顧客への情報提供の質を高めることを目的に、AIサービスであるIBM Watsonを活用する。様々な情報から、顧客ごとに適したメッセージを表示する。また、顧客に役立つ時事情報を提供するため、富士通の話題・記事マッチングAPIサービス「FUJITSU 金融ソリューションFinplex スマート営業APIサービス群neXessary」を活用する。
OCRを活用した文字情報の自動読み取りも実施する。キヤノンマーケティングジ ャパンのOCRエンジンソフト「Rosetta-Stone-Components」を活用する。
地図情報も活用する。

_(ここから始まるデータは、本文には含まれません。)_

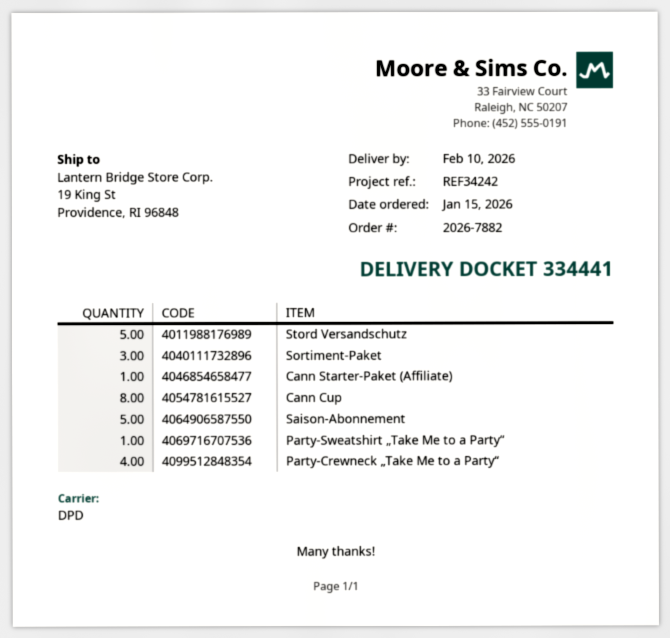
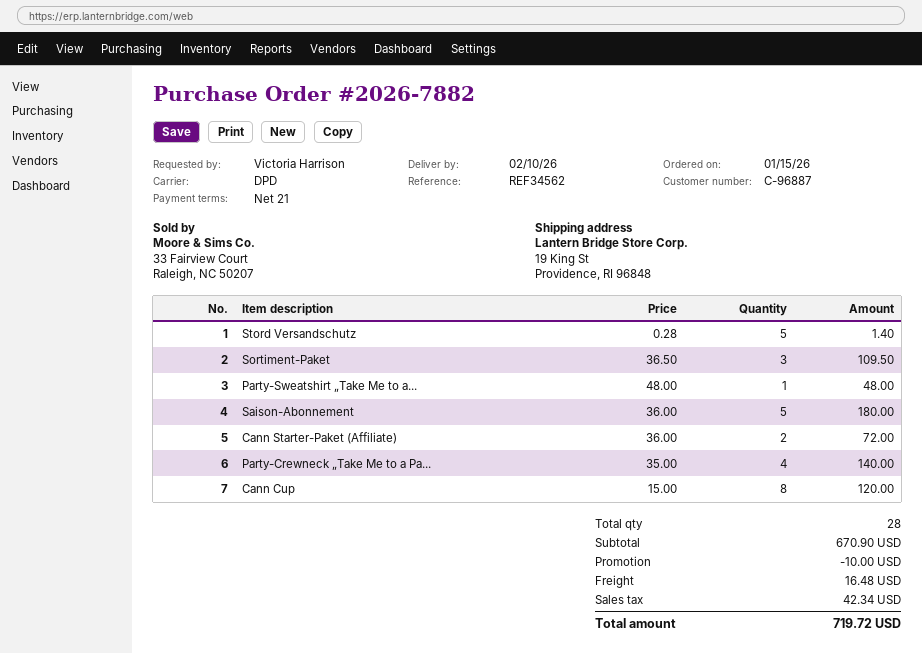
reference: REF34242 -> REF34562
Cann Starter-Paket (Affiliate): 1 -> 2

まず、ゼンリンの住宅地図ネット配信サービス「ZNET TOWN」を活用し、地図上に顧客情報をマッピングできるようにする。さらに、営業職員の活動効率の向上を図るため、ナビタイムジャパンの経路検索サービス「NAVITIME API」を活用し、訪問先の最適なルートを検索できるようにする。
シニア向けに操作画面も刷新する。一般社団法人ユニバーサルコミュニケーションデザイン協会(UCDA)による「分かりやすい電子帳票」の取り組みにより、顧客に操作してもらう画面をシニアの顧客に配慮した、見やすく、分かりやすいデザインに刷新する。UCDAからは「伝わるデザイン」の認証を取得いた。
カメラ機能を活用した顧客手続きのシンプル化も図る。ペーパーレスでの手続きによる利便性の向上を目的に、トッパン・フォームズの「FastShot」を活用する。運転免許証などの本人確認書類を新端末で撮影する機能を構築する。